Now, facing severe cuts to education and other basic programs due to a lack of tax revenue, what does the governor and several other Republicans want to do? Further cut taxes.
Senators Andrew Koenig and Bill Eigel want to work towards the complete elimination of the state income tax, replacing it largely with higher sales taxes while cutting state government programs. The governor’s plan also offsets lower income tax revenue with tweaks to other taxes impacting consumers and businesses. While the governor claims his proposal is “revenue neutral” the best guess is that it would result in hundreds of millions of dollars in lost revenue – and guarantee full employment for tax preparers.

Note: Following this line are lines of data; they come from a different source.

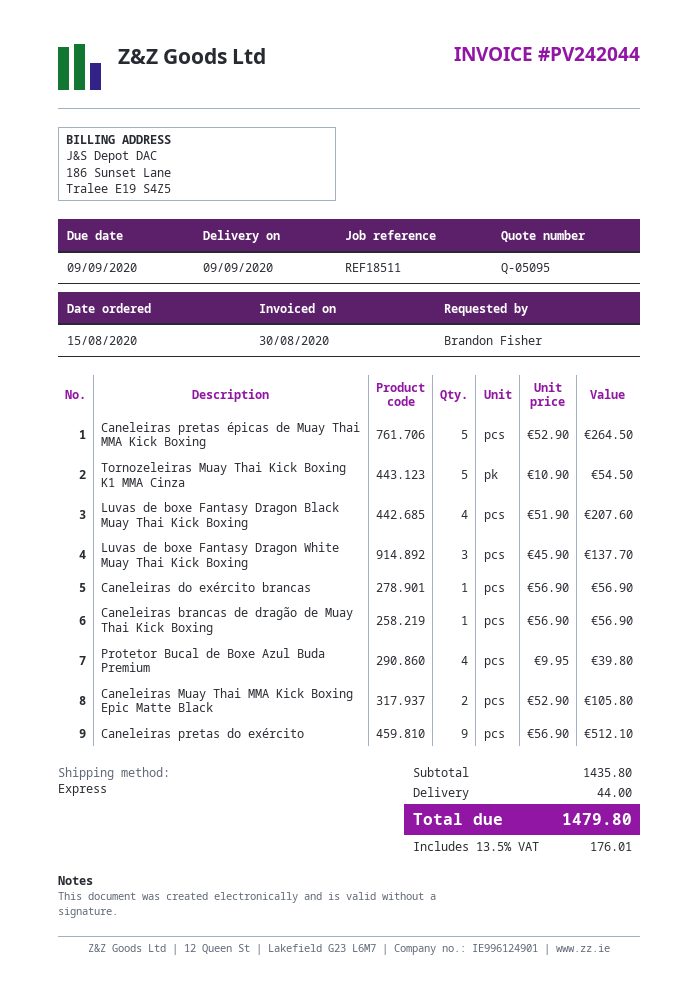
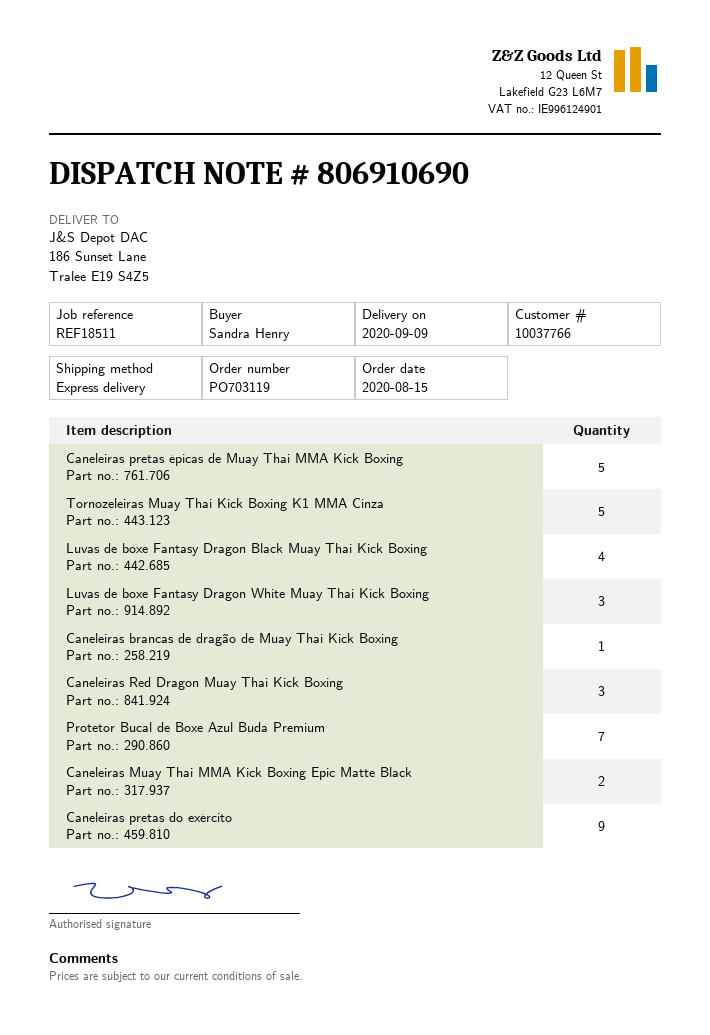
ordered by: Brandon Fisher -> Sandra Henry
Caneleiras do exército brancas: 1 -> none
Protetor Bucal de Boxe Azul Buda Premium: 4 -> 7
Caneleiras Red Dragon Muay Thai Kick Boxing: none -> 3

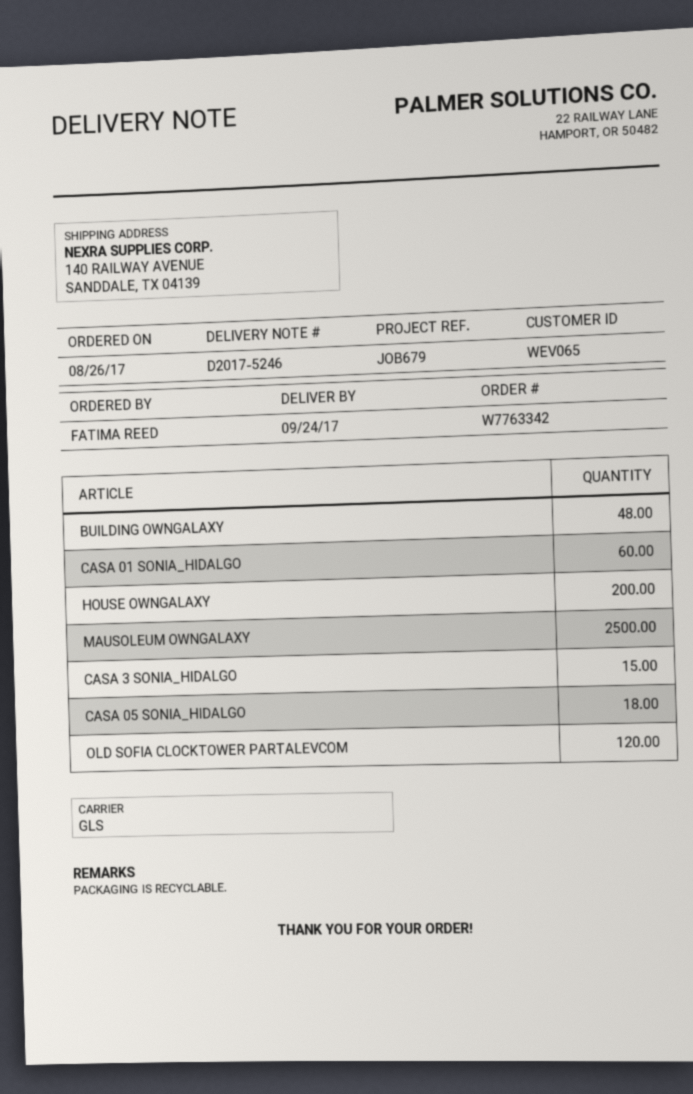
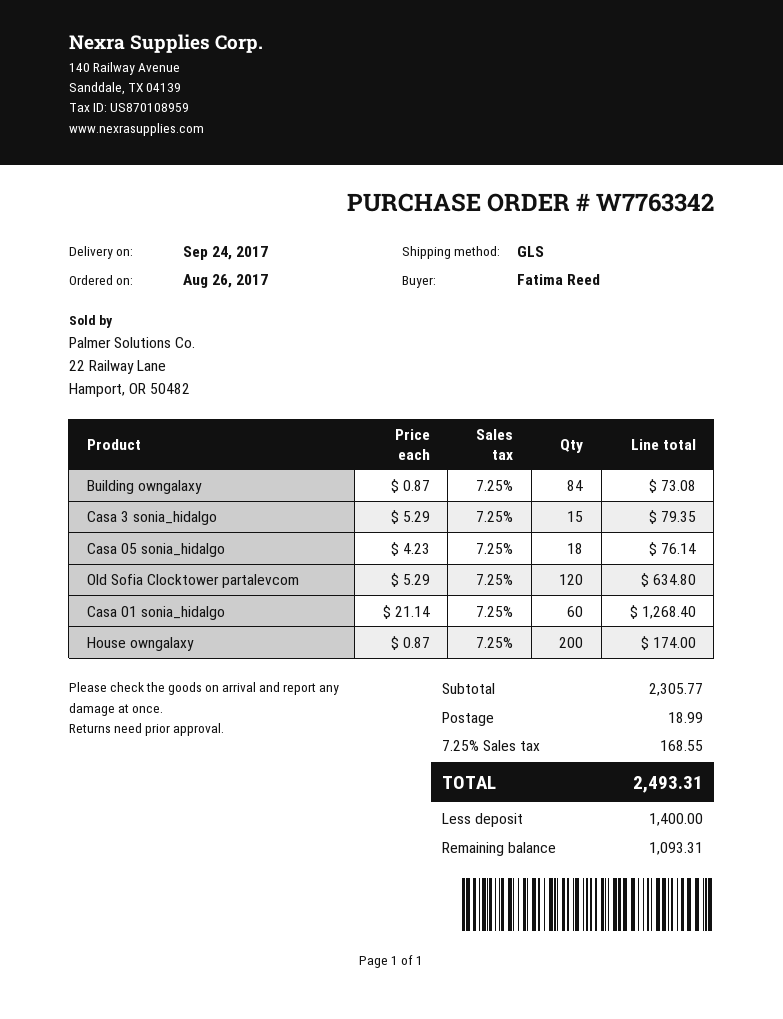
BUILDING OWNGALAXY: 48 -> 84
MAUSOLEUM OWNGALAXY: 2500 -> none

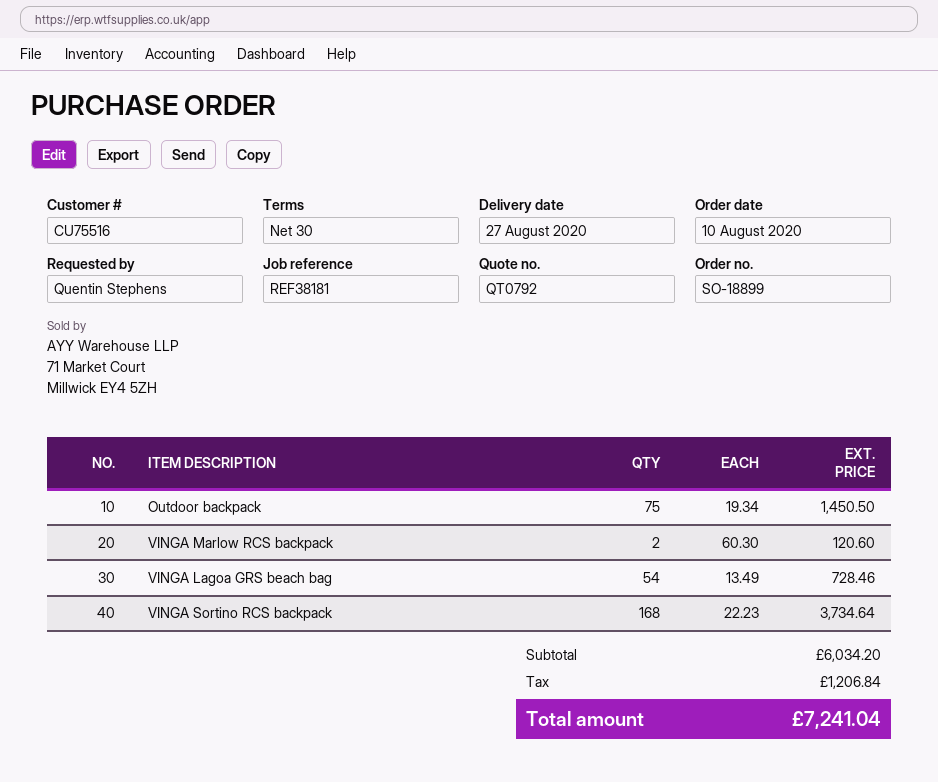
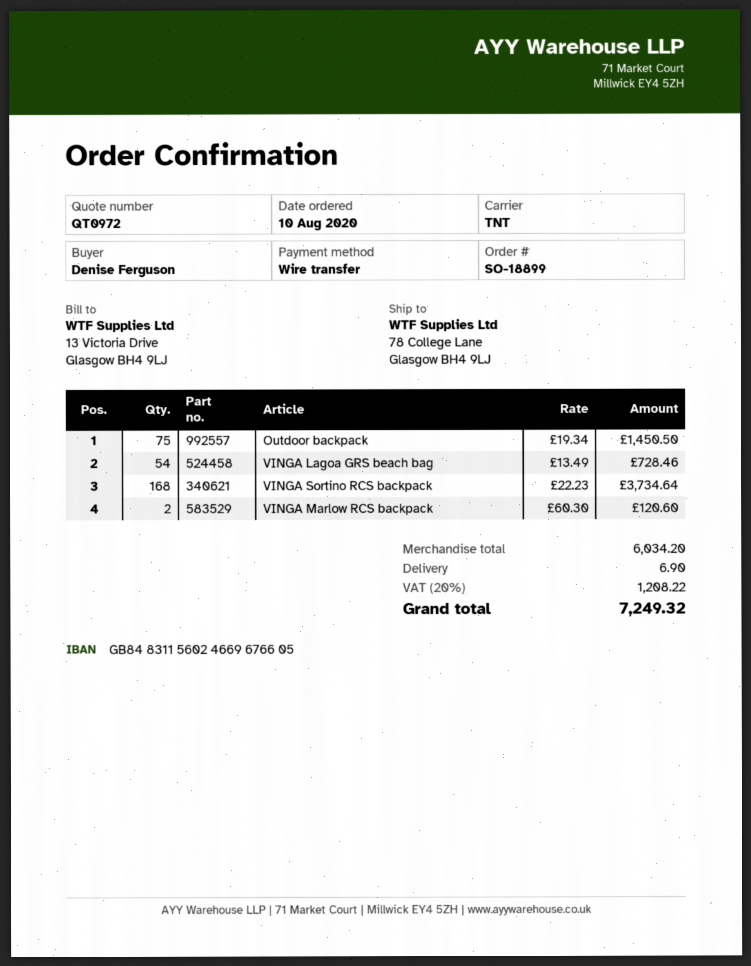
quote number: QT0792 -> QT0972
ordered by: Quentin Stephens -> Denise Ferguson
shipping: none -> 6.90
tax: 1206.84 -> 1208.22
total: 7241.04 -> 7249.32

As they promised their supporters, the Republican super majorities continue to push through tort reforms which favor corporations over citizens; increase the ability of utilities to raise rates without Public Service Commission interference; and, lessen wage protections for workers. Repealing “Prevailing Wage” protections is on the agenda, and, reducing unemployment pay to 13 weeks (second lowest in the nation) are on-track for passage.
Last week the legislature made Governor Greitens follow a state law. The maximum salary the director of state departments may earn is set by a formula in state statues. Senators learned that Steven Corsi, the governor’s head of the Department of Social Services, was getting paid the maximum by DSS and also receiving about $1,200 a month from the Department of Health and Senior Services, putting his total pay above what the law allows.
Late Friday the governor reduced Corsi’s pay to what the law allowed – which is less than he was paid for doing the same job in Wyoming.